Le vieux conflit du Haut-Karabakh, reflet des dérèglements de l’ordre international


Dans la cathédrale Ghazanchetsots de Chouchi, dans le Haut-Karabakh, le 8 octobre.

Règle numéro 1 d’un conflit gelé: il ne l’est pas vraiment. Règle numéro 2: le dégel se produit de façon rapide et brutale, prenant au dépourvu ceux qui, par lassitude, avaient fini par s’en désintéresser. Le Haut-Karabakh est un cas d’école, dispute territoriale lancinante au sein de l’espace post-soviétique. Mais dans les affrontements meurtriers actuels, provoqués par l’offensive de l’Azerbaïdjan depuis le 27 septembre contre ce territoire peuplé majoritairement d’Arméniens, il faut veiller à identifier les formes anciennes de cette crise, telles qu’elles existent depuis des décennies, des nouveaux symptômes.
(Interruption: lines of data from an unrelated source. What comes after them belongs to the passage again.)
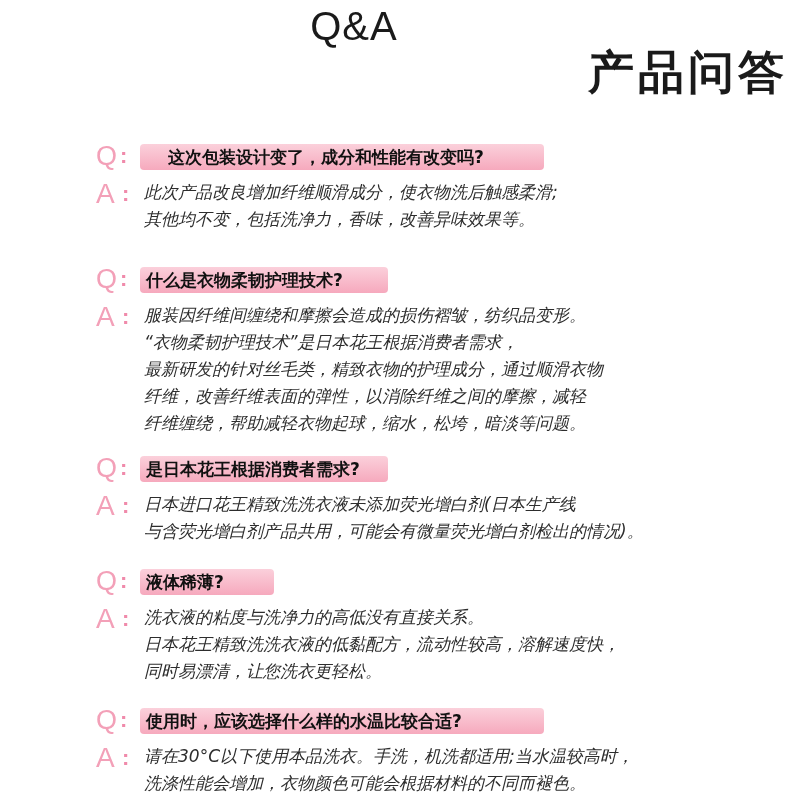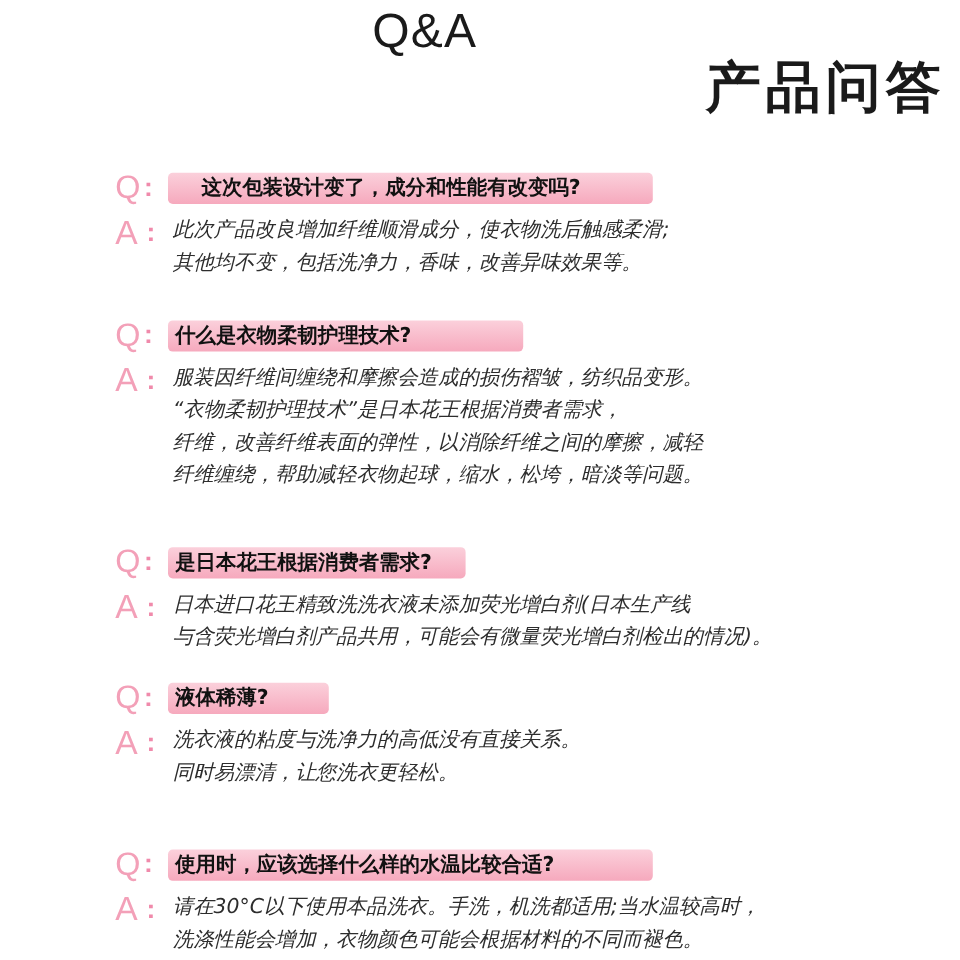--- a/index.html
+++ b/index.html
@@ -131,7 +131,7 @@
   <div class="q-row">
     <span class="q-mark">Q</span>
     <span class="q-colon">:</span>
-    <span class="q-bar" style="width:296px;">什么是衣物柔韧护理技术?</span>
+    <span class="q-bar" style="width:248px;">什么是衣物柔韧护理技术?</span>
   </div>
   <div class="a-block">
     <span class="a-mark">A</span>

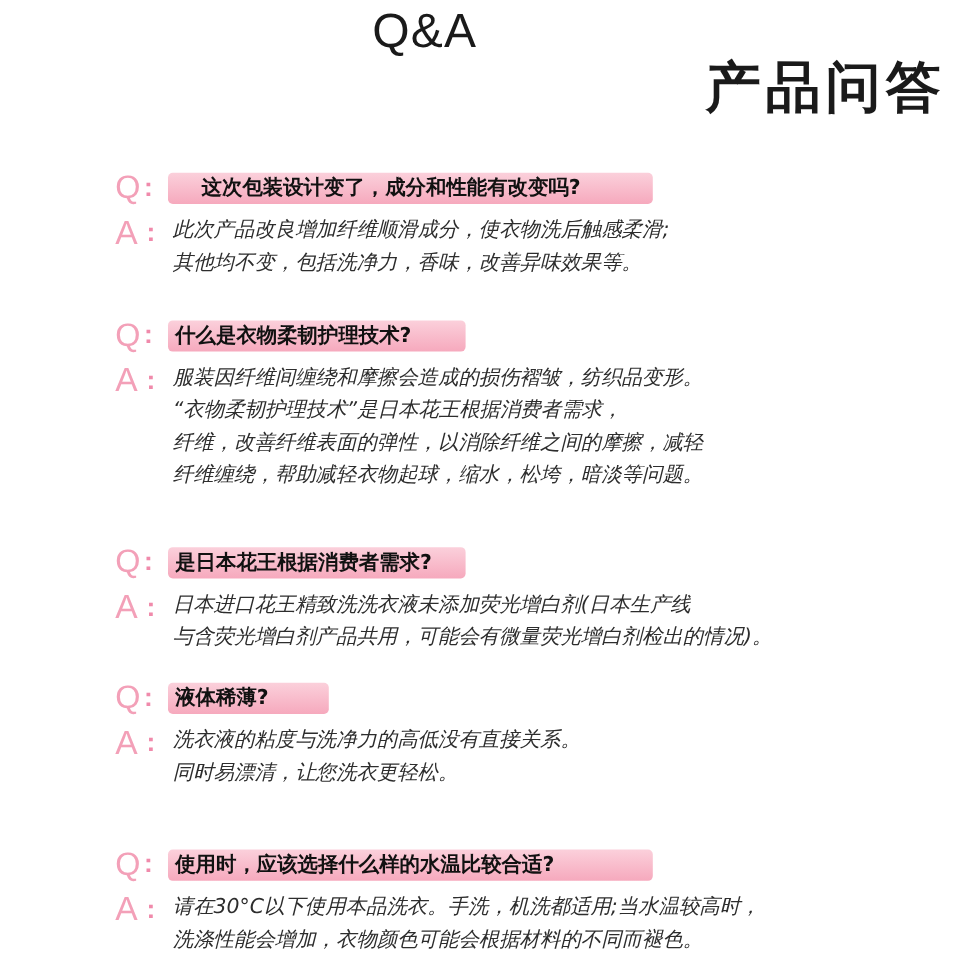--- a/index.html
+++ b/index.html
@@ -139,6 +139,7 @@
     <div class="a-lines">
       <span class="a-line">服装因纤维间缠绕和摩擦会造成的损伤褶皱，纺织品变形。</span>
       <span class="a-line">“衣物柔韧护理技术”是日本花王根据消费者需求，</span>
+      <span class="a-line">最新研发的针对丝毛类，精致衣物的护理成分，通过顺滑衣物</span>
       <span class="a-line">纤维，改善纤维表面的弹性，以消除纤维之间的摩擦，减轻</span>
       <span class="a-line">纤维缠绕，帮助减轻衣物起球，缩水，松垮，暗淡等问题。</span>
     </div>

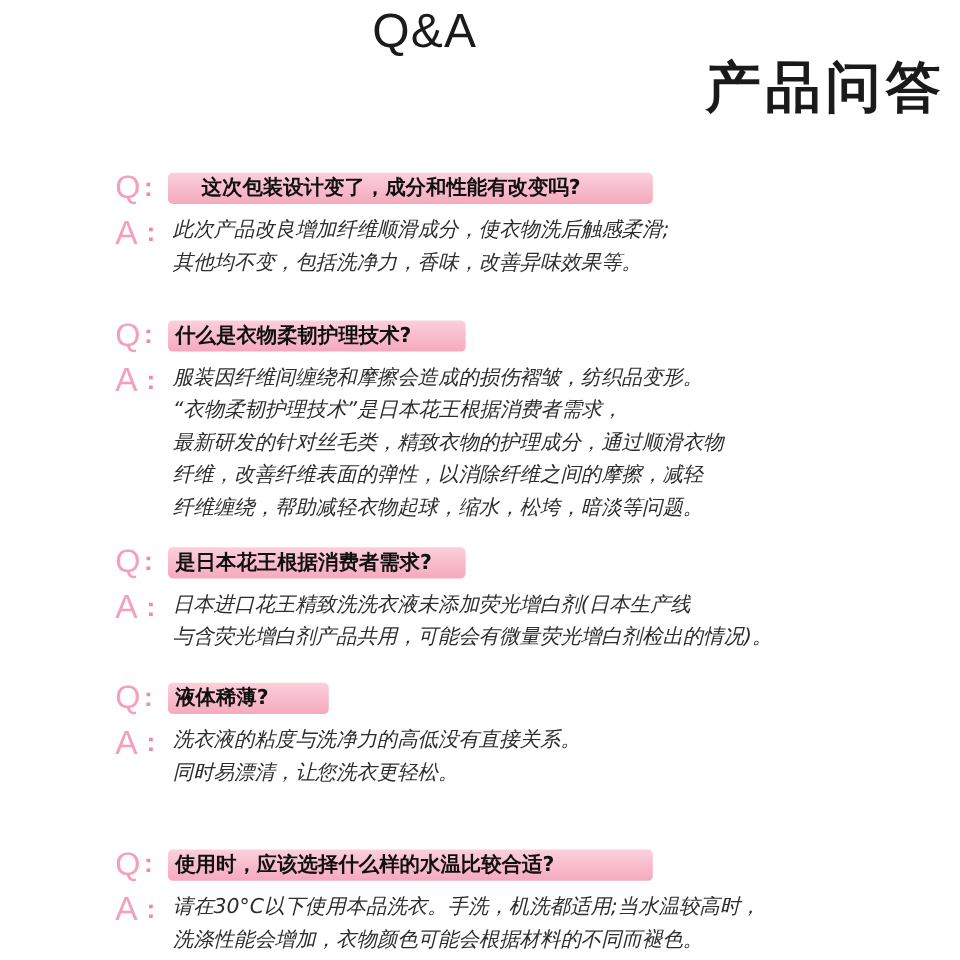--- a/index.html
+++ b/index.html
@@ -173,6 +173,7 @@
     <span class="a-colon">:</span>
     <div class="a-lines">
       <span class="a-line">洗衣液的粘度与洗净力的高低没有直接关系。</span>
+      <span class="a-line">日本花王精致洗洗衣液的低黏配方，流动性较高，溶解速度快，</span>
       <span class="a-line">同时易漂清，让您洗衣更轻松。</span>
     </div>
   </div>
Le conflit du Haut-Karabakh est d’abord territorial. Il met aux prises deux principes, celui du droit d’un peuple – les Arméniens de l’enclave – à l’autodétermination, et celui de l’intégrité territoriale d’un Etat, l’Azerbaïdjan. Deux récits se font aussi face et s’ignorent, irréconciliables. Il est question de patriotisme, de victimes et de souffrances passées, d’enracinement culturel et cultuel.

L’intervention turque aux côtés de Bakou pétrifie tous les Arméniens, du pays ou de la diaspora. Le souvenir du génocide de 1915 s’enroule autour des branches de chaque famille, il est le traumatisme fondateur. Voilà pourquoi le premier ministre, Nikol Pachinian, a hâtivement parlé de «Menace existentielle» au sujet de l’opération militaire en cours.

«Ces dernières années, la température des relations entre Arméniens et Turcs était normale, souligne Thomas de Waal, expert de la région au centre Carnegie. Même si la Turquie soutenait politiquement l’Azerbaïdjan, les Arméniens voyageaient en Turquie, concernaient des affaires. Plusieurs milliers vivent à Istanbul. Là, tout d’un coup, un siècle est effacé. Nous voilà de retour en 1920, quand pour la dernière fois les soldats turcs étaient dans le Caucase. » De l’autre côté, la population en Azerbaïdjan vit dans le souvenir des 500000 personnes expulsées des territoires entre l’Arménie et le Haut-Karabakh, ayant passé sous contrôle d’Erevan, au début des années 1990.

Changement générationnel

Les deux parties, pour différentes raisons, découvrir le Haut-Karabakh «Comme leur Jérusalem», selon Thomas de Waal. Pour l’Arménie, c’est un berceau historique, riche d’églises anciennes, comme la cathédrale Ghazanchetsots de Chouchi, bombardée ces derniers jours. La décision, prix à l’époque soviétique, de rattacher ce territoire à l’Azerbaïdjan en 1921 illustre, aux yeux des Arméniens, les bidouillages funestes commis par les autorités communistes avec les minorités ethniques et religieuses. En 1988, en pleine perestroïka, le parlement local a demandé son rattachement à l’Arménie, ouvrant les hostilités avec Bakou. Au moment de la chute de l’URSS, fin 1991, un référendum d’indépendance a été organisé. Le cessez-le-feu conclu en 1994 après trois ans d’une guerre très sanglante a scellé une défaite pour l’Azerbaïdjan, privé de 13% de son territoire.